As facial recognition becomes more prevalent, “diversity and inclusion” is still a major hurdle
Concern has surrounded Amazon’s Rekognition technology, with fears that it could be used in an authoritarian and inaccurate manner by the governments and police. However, new research from The Center for Data Innovation, a nonprofit and nonpartisan research institute, indicates that Americans are opening up to the use of facial recognition technology, but only if it’s accurate. “People are often suspicious of new technologies, but in this case, they seem to have warmed up to facial recognition technology quite quickly,” the center’s director, Daniel Castro, told Nextgov.
With so many uses it appears that facial recognition can do a lot more than unlock iPhones and fight crime. This rising technology is now on track to transform customer experiences through the use of hyper-personalization. In 2018, Coty created a VR experience to help users pick perfume, while its Clairol brand partnered with Snapchat to allow customers to try on different hair colors. A collaboration is now taking place between tech and beauty with a lot of opportunity on the horizon.
We spoke to Taleb Alashkar, an AI and facial recognition wizard, and CTO of Algoface.ai, who is currently working on a platform that uses AI to give makeup recommendations based on your skin tone, eyes and facial shape. Their technology is trained by professional makeup artists, creating an accurate and hyper-personalized experience. We spoke with Alashkar to get a better understanding of what makes our faces and our expressions unique, and what are some of the most difficult aspects of conducting this research.
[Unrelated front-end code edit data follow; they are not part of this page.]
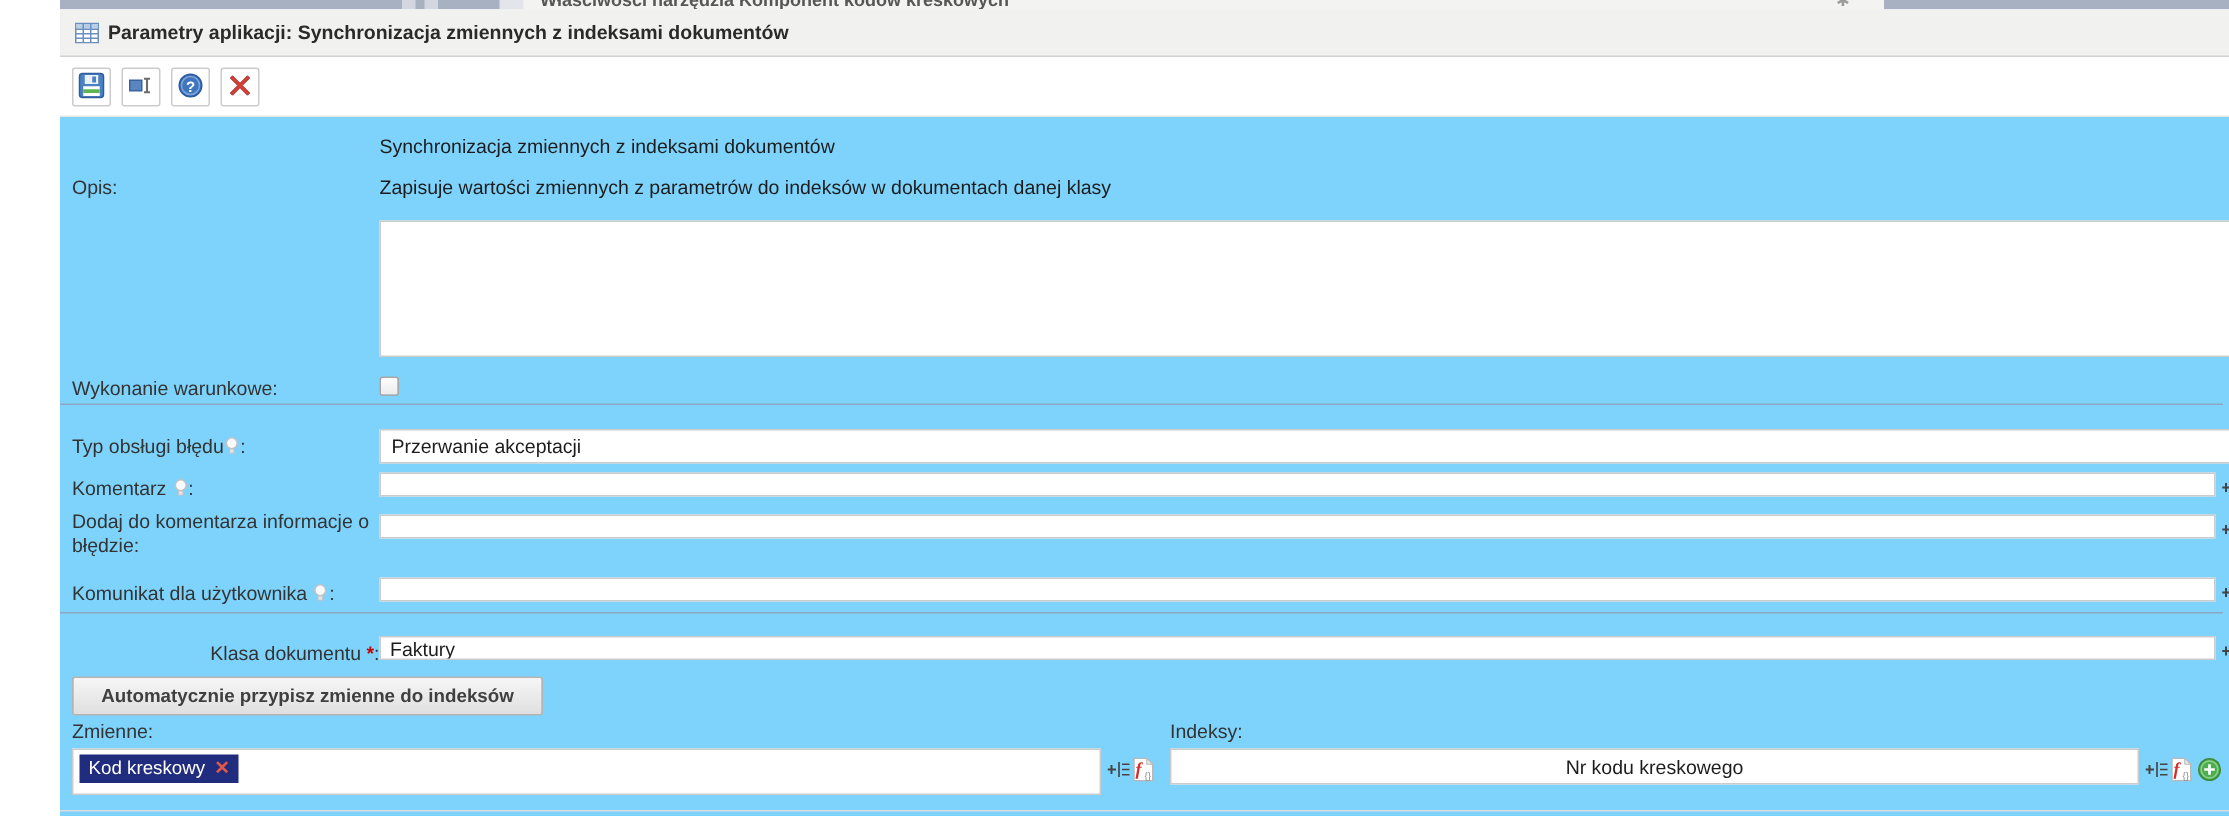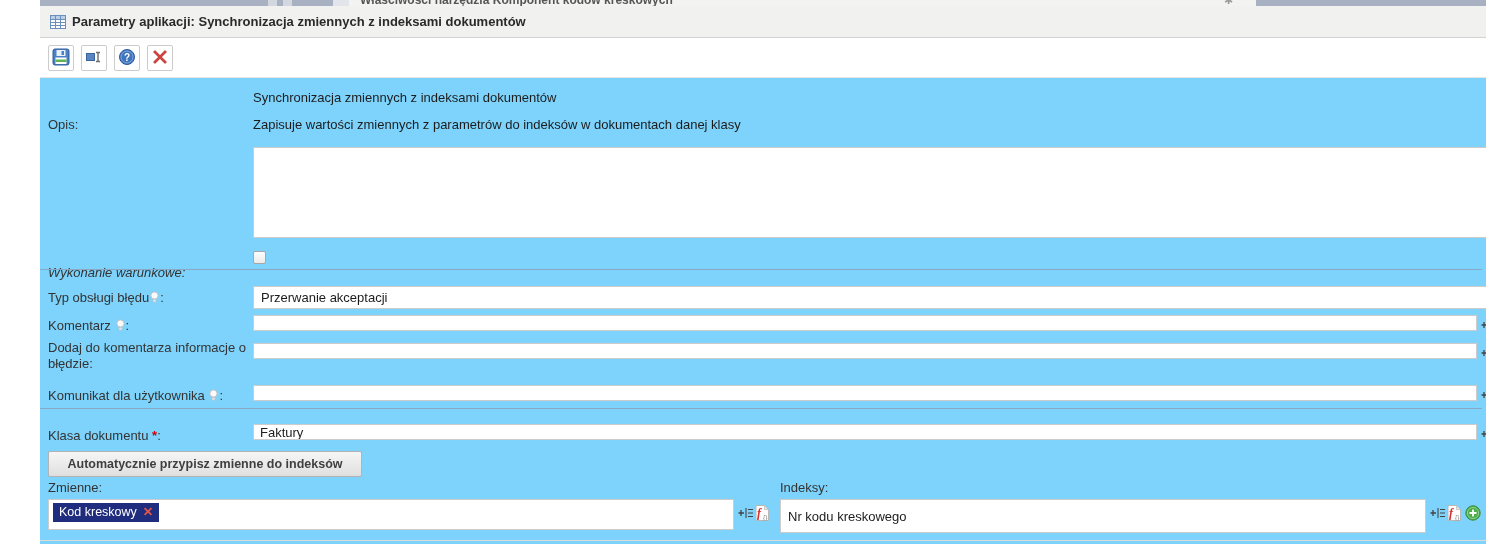"Wykonanie warunkowe:" div.lbl { font-style: italic -> none; top: 265px -> 251px }
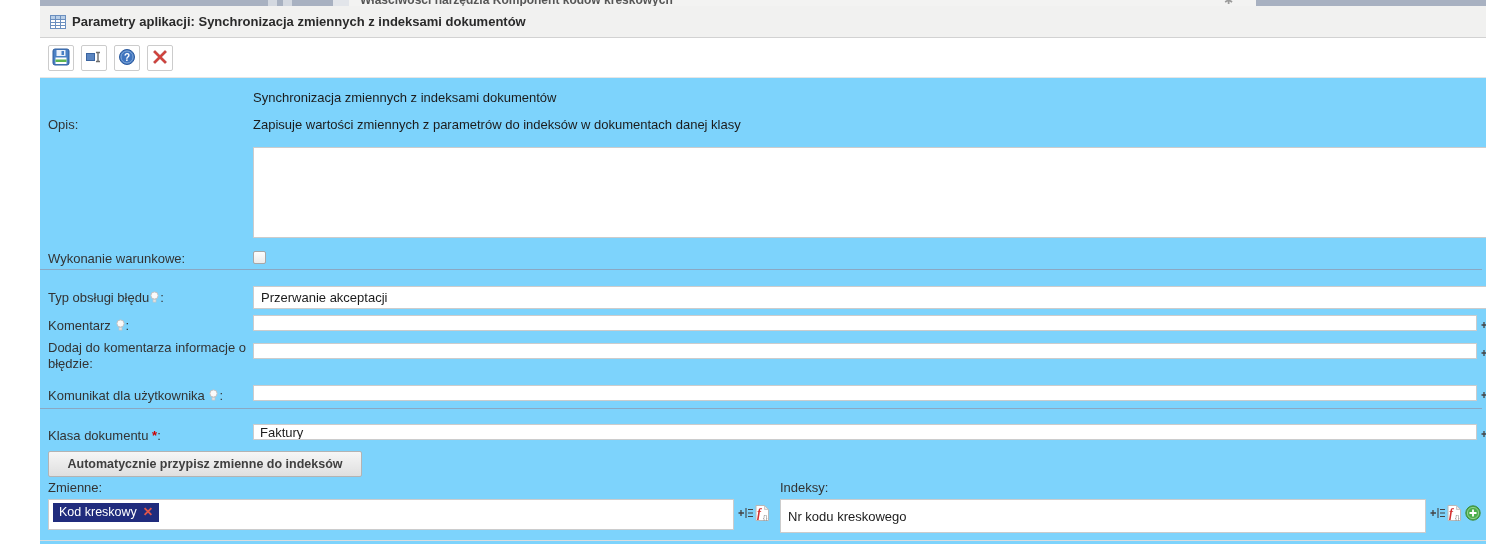"Klasa dokumentu *:" div.lbl { text-align: none -> right }
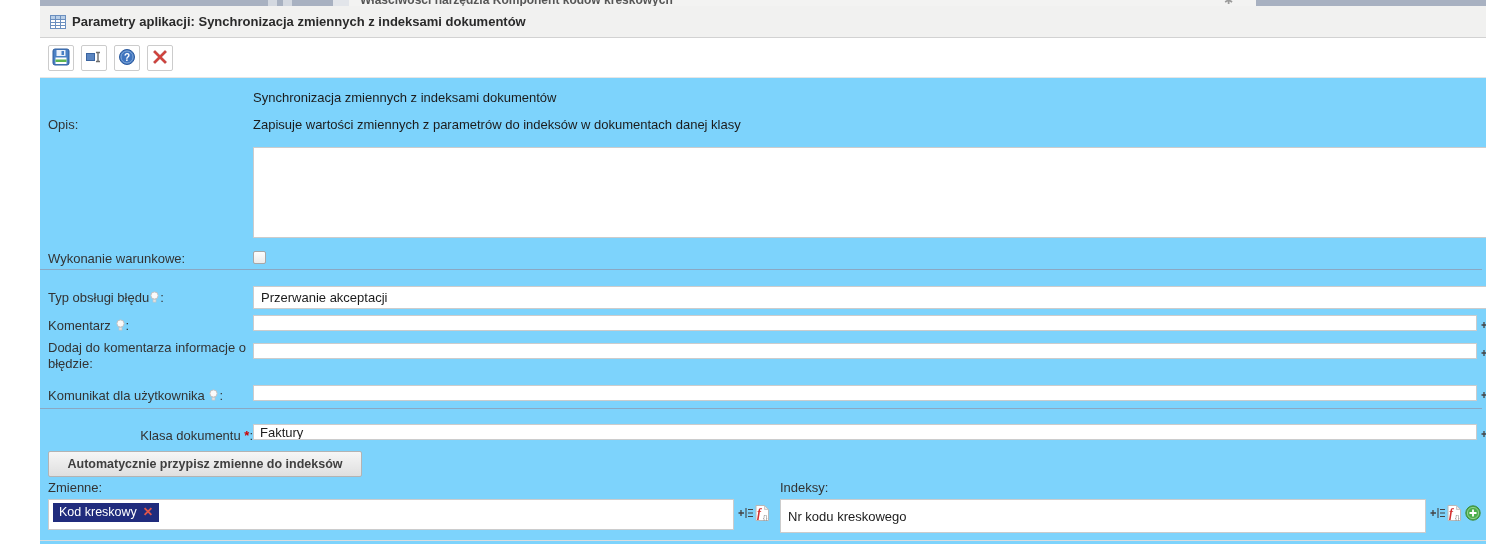"Nr kodu kreskowego" .valfield { height: 34px -> 24px; text-align: none -> center }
I understand you have “Experience in Face Analysis, Face recognition, Facial Expression classification.” Technically, what is the hardest part of classifying facial expressions?
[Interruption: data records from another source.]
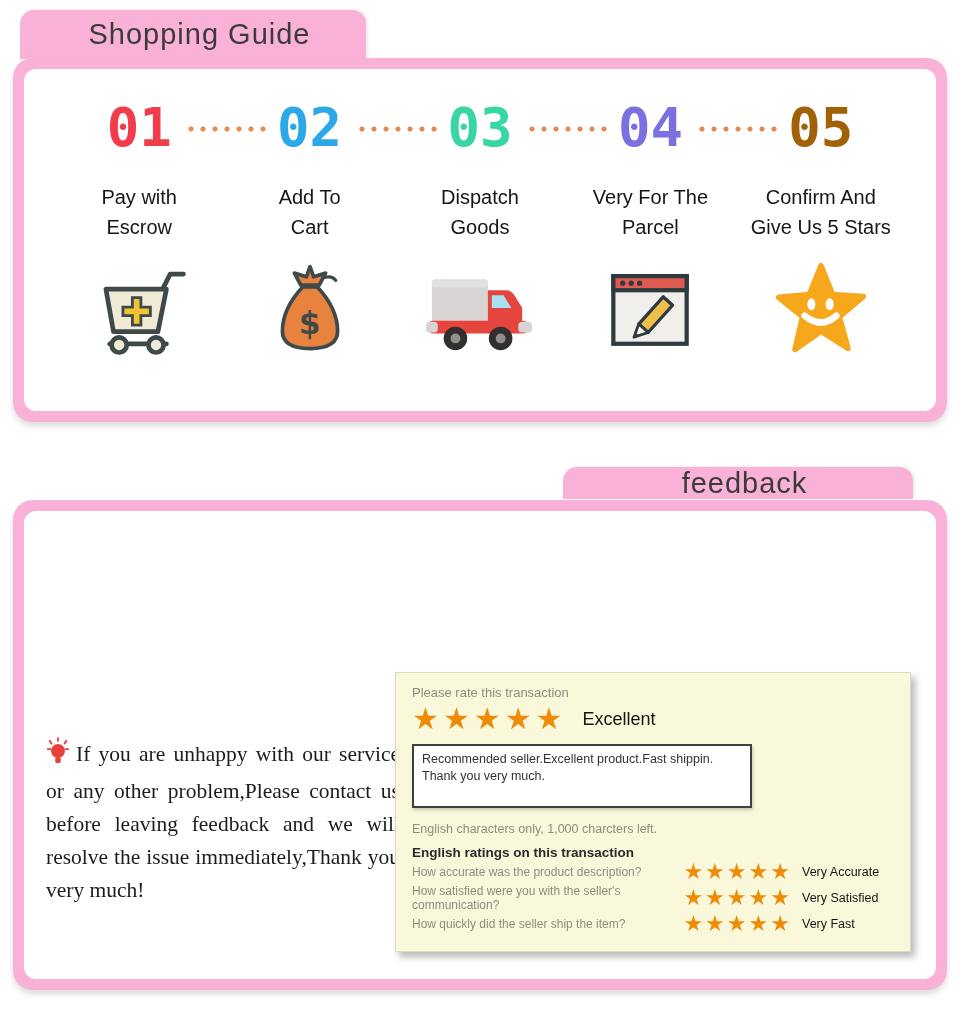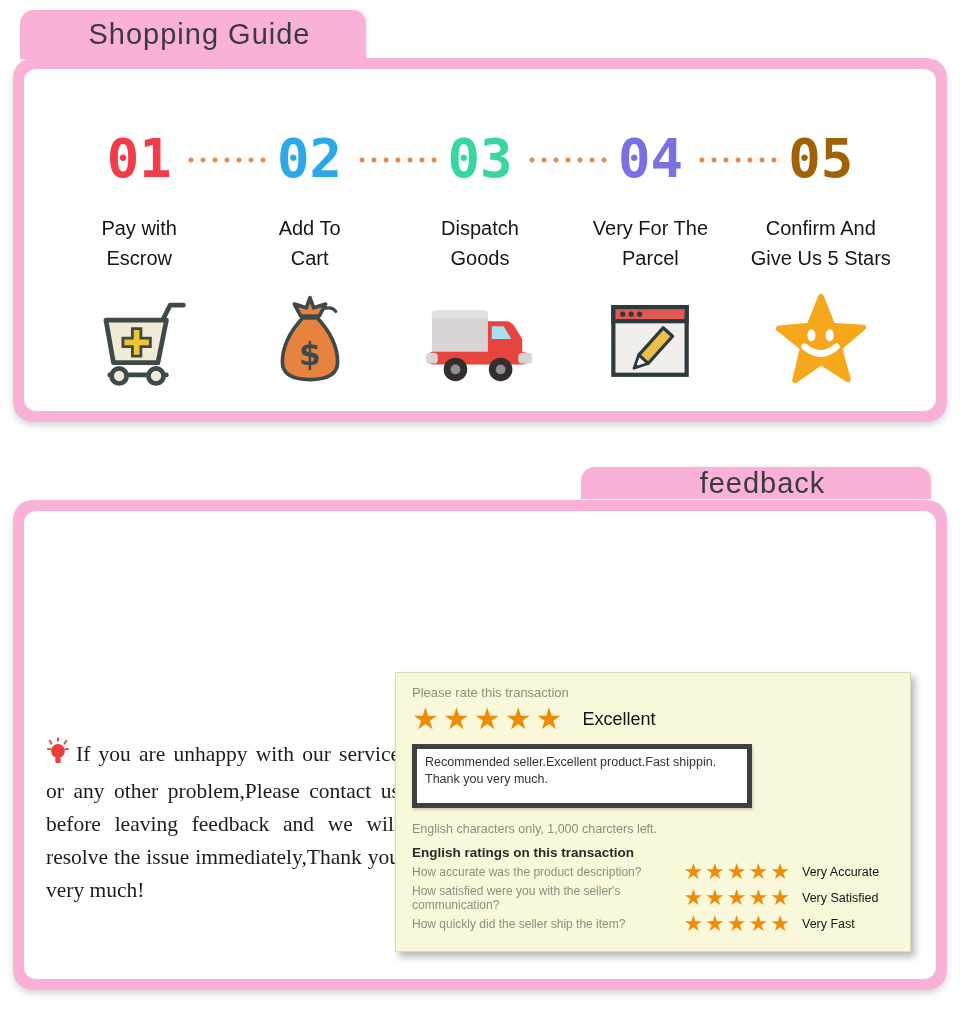"01" .num-row { margin-top: 62px -> 31px }
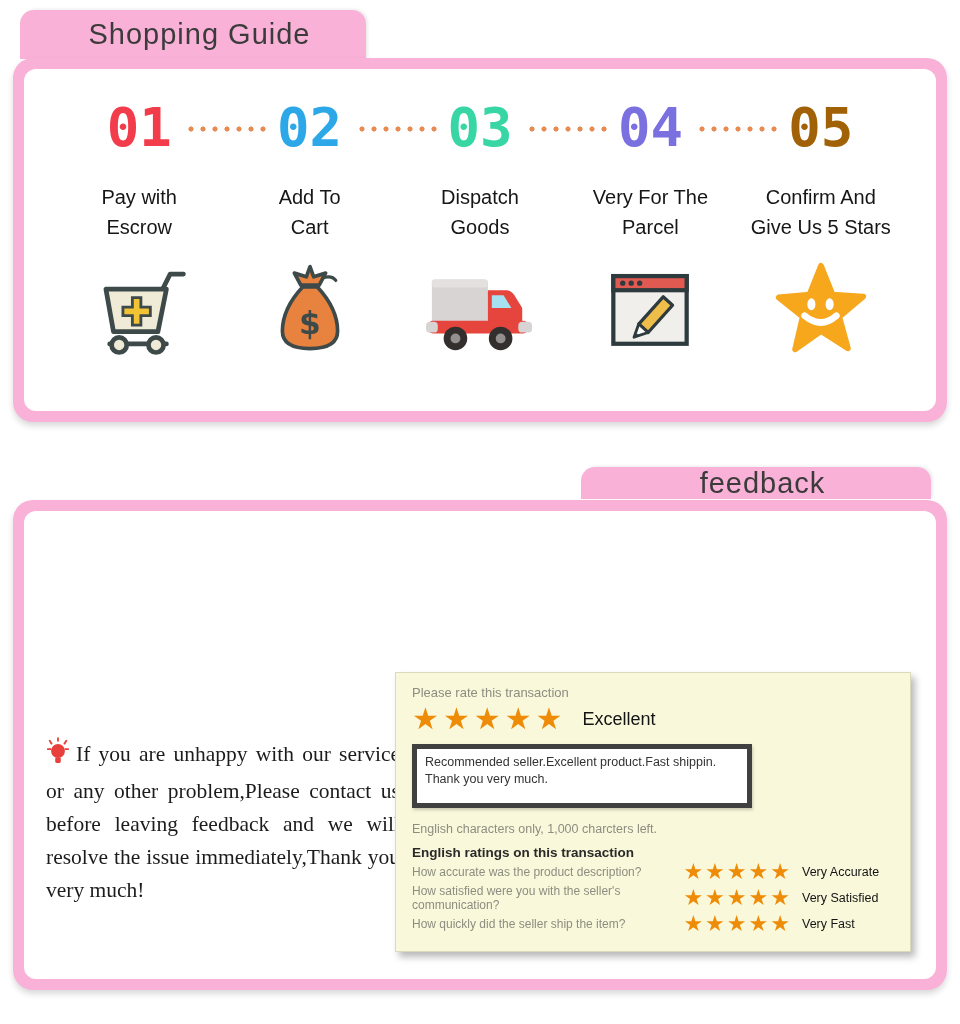"feedback" #tab-feedback { left: 581px -> 563px }
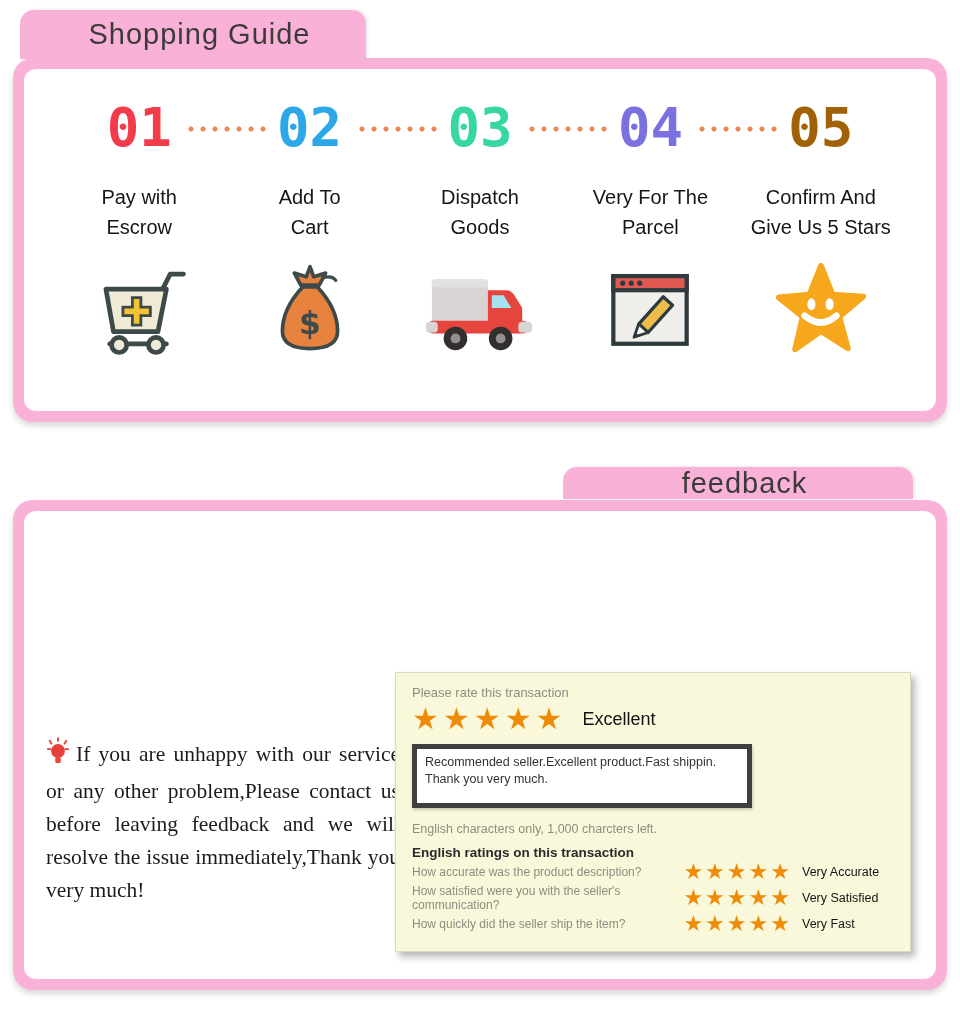"Recommended seller.Excellent" .f-comment { border: 5px solid #404040 -> 2px solid #404040 }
The hardest problem of facial expression correct classification isn’t very far from common AI bias problem which is diversity and inclusion.
Since Facial expression recognition is a supervised learning problem, the diversity and richness of the dataset used for training are really important. Including faces from different ethnic and cultural backgrounds is vital for universal facial expression recognition system.
Besides the issue of diversity, which is a common problem in AI, Facial expression recognition problem has its own other challenges such giving the AI system a common sense to distinguish right emotion from the expression in the context. For example, some people might start crying when they are happy; other people may smile when they hear very painful news or they might smile when they hear something doesn’t make any sense as a type of sarcasm.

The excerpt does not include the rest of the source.